═══ Working data ═══

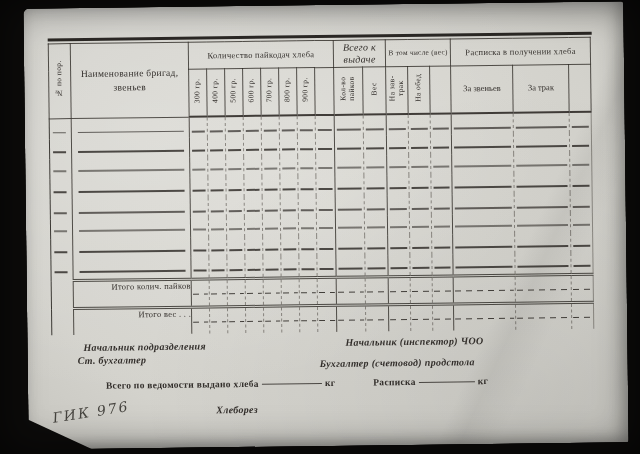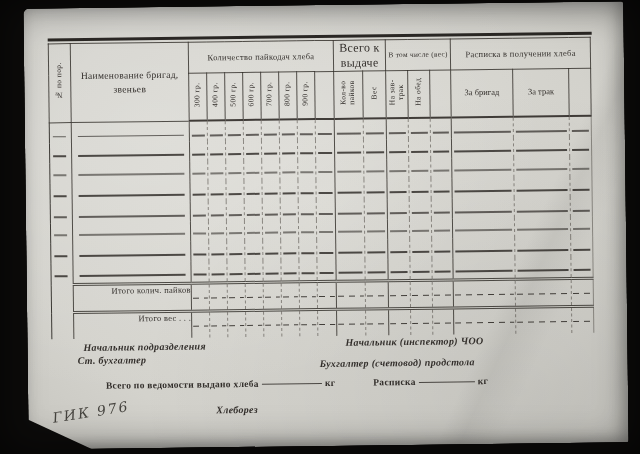--- a/index.html
+++ b/index.html
@@ -29,21 +29,21 @@
   table.tbl{table-layout:fixed;width:542px;border-collapse:collapse;
             border-top:1px solid rgba(28,25,22,.75);
             border-left:1.5px solid rgba(33,30,26,.85);
             border-right:1px solid rgba(55,50,44,.45);}
   .tbl th{font-weight:normal;color:var(--ink);padding:0;vertical-align:middle;
           border:1px solid var(--ln-strong);}
   tr.grow th{height:26px;}
   tr.srow th{height:46px;border-bottom:2px solid rgba(36,32,28,.85);}
   .glabel{font-size:8.5px;letter-spacing:.3px;text-align:center;line-height:1.25;}
   .g-vtom{font-size:7.3px;white-space:nowrap;margin-top:29px;}
-  .g-vsego{font-size:12px;}
+  .g-vsego{font-size:10px;font-style:italic;}
   .numh{font-size:8.5px;}
   .vert{writing-mode:vertical-rl;transform:rotate(180deg);display:inline-block;
         font-size:7.5px;letter-spacing:.4px;color:var(--ink);line-height:1.15;
         max-height:42px;}
   .nameh{font-size:9.5px;text-align:center;line-height:1.5;letter-spacing:.3px;}
   .hsub{font-size:8.5px;text-align:center;line-height:1.3;}
   .tbl td{padding:0;height:20px;vertical-align:top;}
   td.c{border-left:1px dashed var(--ln-dash);border-right:1px dashed var(--ln-dash);}
   td.num{border-left:none;border-right:1px solid var(--ln-strong);}
   td.name{border-right:1px solid var(--ln-strong);}
@@ -117,21 +117,21 @@
             <th><span class="vert">600 гр.</span></th>
             <th><span class="vert">700 гр.</span></th>
             <th><span class="vert">800 гр.</span></th>
             <th><span class="vert">900 гр.</span></th>
             <th></th>
             <th><span class="vert">Кол-во пайков</span></th>
             <th><span class="vert">Вес</span></th>
             <th><span class="vert">На зав- трак</span></th>
             <th><span class="vert">На обед</span></th>
             <th></th>
-            <th class="hsub">За бригад</th>
+            <th class="hsub">За звеньев</th>
             <th class="hsub">За трак</th>
             <th></th>
           </tr>
         </thead>
         <tbody>
             <tr>
               <td class="c num">
                 <div class="wl wl-num"></div>
               </td>
               <td class="c name">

═══

Required work: The string "left" appears in how many lines above? Answer with the number only.

Result below: 3